§ Your objective: For the entries below, the result should be an exact transcription of the lines from the one with "BISMARCK PASTRY TIP" up to and including the one with "total: 83.80 -> 95.15", and only those.

⟨

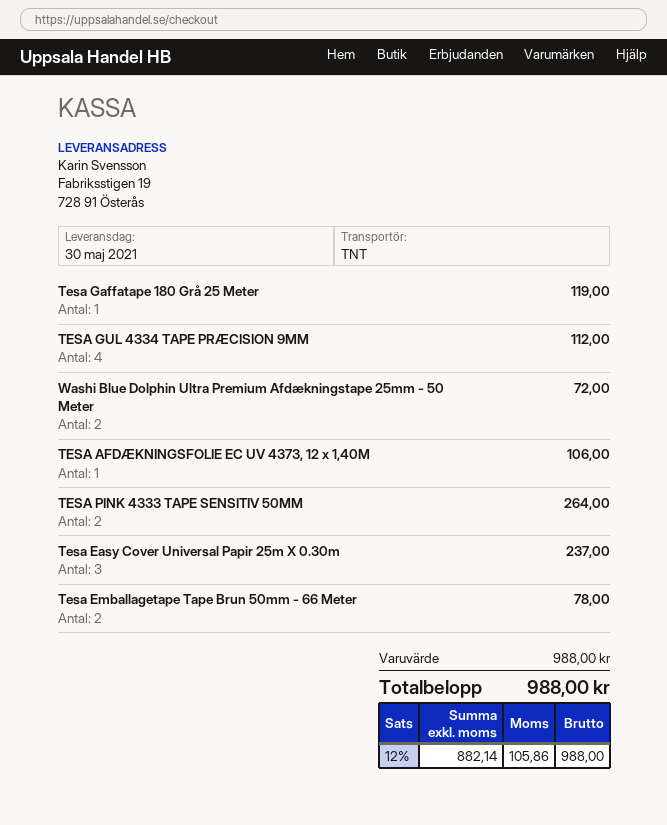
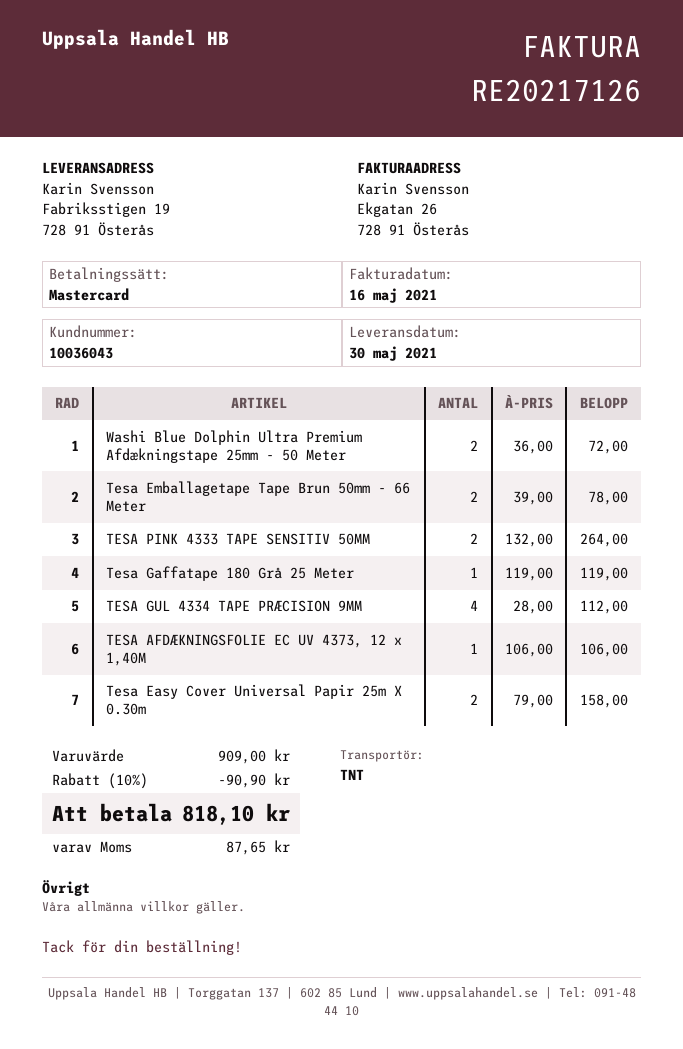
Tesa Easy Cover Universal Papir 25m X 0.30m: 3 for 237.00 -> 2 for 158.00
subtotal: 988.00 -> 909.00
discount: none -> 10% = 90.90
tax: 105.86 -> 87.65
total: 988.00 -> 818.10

⟩
⟨

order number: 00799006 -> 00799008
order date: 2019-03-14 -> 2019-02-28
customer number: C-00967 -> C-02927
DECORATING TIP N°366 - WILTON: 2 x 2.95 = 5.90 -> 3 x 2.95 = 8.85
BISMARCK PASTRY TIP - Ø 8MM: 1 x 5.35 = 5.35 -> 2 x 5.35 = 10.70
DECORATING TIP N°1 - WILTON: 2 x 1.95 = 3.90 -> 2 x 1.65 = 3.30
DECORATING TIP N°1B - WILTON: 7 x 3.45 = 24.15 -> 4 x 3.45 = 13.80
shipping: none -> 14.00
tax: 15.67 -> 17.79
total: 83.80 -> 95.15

⟩
⟨

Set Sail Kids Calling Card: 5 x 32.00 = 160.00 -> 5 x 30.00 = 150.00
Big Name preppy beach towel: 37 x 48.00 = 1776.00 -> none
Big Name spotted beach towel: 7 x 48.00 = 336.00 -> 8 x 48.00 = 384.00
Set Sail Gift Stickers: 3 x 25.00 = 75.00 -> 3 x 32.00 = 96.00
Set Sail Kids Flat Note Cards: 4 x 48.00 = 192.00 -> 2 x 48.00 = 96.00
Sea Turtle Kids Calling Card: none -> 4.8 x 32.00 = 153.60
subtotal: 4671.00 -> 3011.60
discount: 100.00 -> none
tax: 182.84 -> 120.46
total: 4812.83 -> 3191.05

⟩

§ Result:
BISMARCK PASTRY TIP - Ø 8MM: 1 x 5.35 = 5.35 -> 2 x 5.35 = 10.70
DECORATING TIP N°1 - WILTON: 2 x 1.95 = 3.90 -> 2 x 1.65 = 3.30
DECORATING TIP N°1B - WILTON: 7 x 3.45 = 24.15 -> 4 x 3.45 = 13.80
shipping: none -> 14.00
tax: 15.67 -> 17.79
total: 83.80 -> 95.15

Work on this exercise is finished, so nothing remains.